L’autorizzazione concessa a Massimo Bossetti sulla mera ricognizione dei reperti dell’omicidio di Yara Gambirasio, quindi al solo “vedere ma non toccare” né esaminare – come invece chiede da anni -, ha fatto storcere il naso a molti e ha spinto alcuni a gridare al “contentino” e ad un finale sottinteso: demolire la battaglia del muratore di Mapello con un nulla di fatto e neutralizzare definitivamente la sua richiesta di analizzare il Dna (prova regina che lo ha inchiodato all’ergastolo). In tanti si sono chiesti quale sia l’utilità dell’attività della semplice visione alla quale oggi i difensori saranno ammessi in tribunale, e a chiarirne i contorni è uno dei suoi avvocati, Claudio Salvagni.

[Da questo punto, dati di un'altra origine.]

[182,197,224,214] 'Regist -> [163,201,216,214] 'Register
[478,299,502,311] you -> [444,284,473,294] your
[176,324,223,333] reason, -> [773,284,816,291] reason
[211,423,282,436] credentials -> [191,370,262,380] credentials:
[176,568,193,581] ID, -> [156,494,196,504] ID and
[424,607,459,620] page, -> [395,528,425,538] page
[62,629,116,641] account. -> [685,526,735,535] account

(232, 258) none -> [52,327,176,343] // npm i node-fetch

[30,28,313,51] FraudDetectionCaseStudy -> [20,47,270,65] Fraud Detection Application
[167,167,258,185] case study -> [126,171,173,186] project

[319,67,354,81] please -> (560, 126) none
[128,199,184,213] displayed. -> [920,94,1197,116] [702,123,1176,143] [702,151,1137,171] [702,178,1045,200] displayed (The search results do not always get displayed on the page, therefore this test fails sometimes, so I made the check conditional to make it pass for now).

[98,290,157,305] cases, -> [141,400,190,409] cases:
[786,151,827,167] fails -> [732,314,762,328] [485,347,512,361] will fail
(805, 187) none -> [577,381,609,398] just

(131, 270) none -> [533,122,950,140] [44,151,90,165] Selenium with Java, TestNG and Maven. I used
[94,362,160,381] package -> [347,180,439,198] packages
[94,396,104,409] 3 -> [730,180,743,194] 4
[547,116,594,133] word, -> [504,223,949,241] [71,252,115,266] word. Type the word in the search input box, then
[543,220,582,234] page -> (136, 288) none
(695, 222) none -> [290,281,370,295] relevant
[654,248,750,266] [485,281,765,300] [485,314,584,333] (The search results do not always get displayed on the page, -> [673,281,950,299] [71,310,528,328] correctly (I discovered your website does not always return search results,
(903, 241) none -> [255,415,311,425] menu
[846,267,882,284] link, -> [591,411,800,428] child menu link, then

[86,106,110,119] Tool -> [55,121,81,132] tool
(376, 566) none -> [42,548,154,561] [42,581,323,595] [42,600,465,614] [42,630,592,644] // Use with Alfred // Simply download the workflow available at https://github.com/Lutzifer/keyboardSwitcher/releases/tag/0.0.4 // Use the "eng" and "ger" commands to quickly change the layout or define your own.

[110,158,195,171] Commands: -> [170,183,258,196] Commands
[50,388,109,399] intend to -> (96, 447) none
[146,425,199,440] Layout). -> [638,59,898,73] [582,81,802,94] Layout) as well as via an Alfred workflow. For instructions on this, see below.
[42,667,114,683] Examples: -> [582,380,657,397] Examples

Il legale ha sottolineato che è comunque un passo importante nel tortuoso percorso difensivo seguito fin dal processo su Yara Gambirasio, poi concluso in Cassazione con il fine pena mai a carico del suo assistito, nonostante non si possa procedere con l’esame. Secondo la sua prospettiva, vedere quei reperti significa capire anzitutto come sono stati conservati: il nodo della condizione degli stessi, a partire da quello della catena di custodia “saltata” sui 54 campioni di materiale tra cui la traccia di “Ignoto 1”, è oggetto di aspre critiche da parte del pool di Massimo Bossetti che, stando a quanto riporta Adnkronos, prenderà parte all’osservazione in videocollegamento dal carcere di Bollate dove è detenuto. Insieme a Salvagni e al collega Paolo Camporini, per la difesa saranno presenti i consulenti Marzio Capra e Dalila Ranalletta.
La visione di indumenti di Yara Gambirasio e campioni di Dna a porte chiuse
La visione dei reperti del delitto della 13enne di Brembate, uccisa e ritrovata in un campo di Chignolo d’Isola nel 2011, si terrà nel corso di una udienza a porte chiuse, nel pomeriggio di oggi, davanti ai giudici della Corte d’Assise di Bergamo. Al centro dell’aspro scontro tra accusa e difesa, i 54 campioni di Dna contenuti nelle provette che, dal San Raffaele di Milano dove erano state conservate correttamente, furono trasferite all’Ufficio corpi di reato in condizioni fuori protocollo. Tenute a temperatura ambiente in quest’ultimo sito, sarebbero state compromesse in modo irreversibile pregiudicando l’eventuale possibilità di essere analizzate.
Un punto sul quale i legali di Massimo Bossetti continuano a battere e che, a loro avviso, cela responsabilità gravissime. L’accesso ai reperti fu concesso ormai 5 anni fa, e si arriva alla giornata di oggi dopo un lunghissimo rimpallo di competenze. I difensori non intendono comunque fermarsi qui: “L’autorizzazione del 27 novembre 2019 – ha dichiarato Salvagni all’Adnkronos – ci consentiva di analizzarli. È evidente che non possiamo accontentarci – ha aggiunto l’avvocato -, ma è un primo passo avanti visto che durante il processo non li abbiamo neppure visti“. Occhi puntati, quindi, in via preliminare sullo stato di conservazione in vista di una prossima istanza per esaminarli.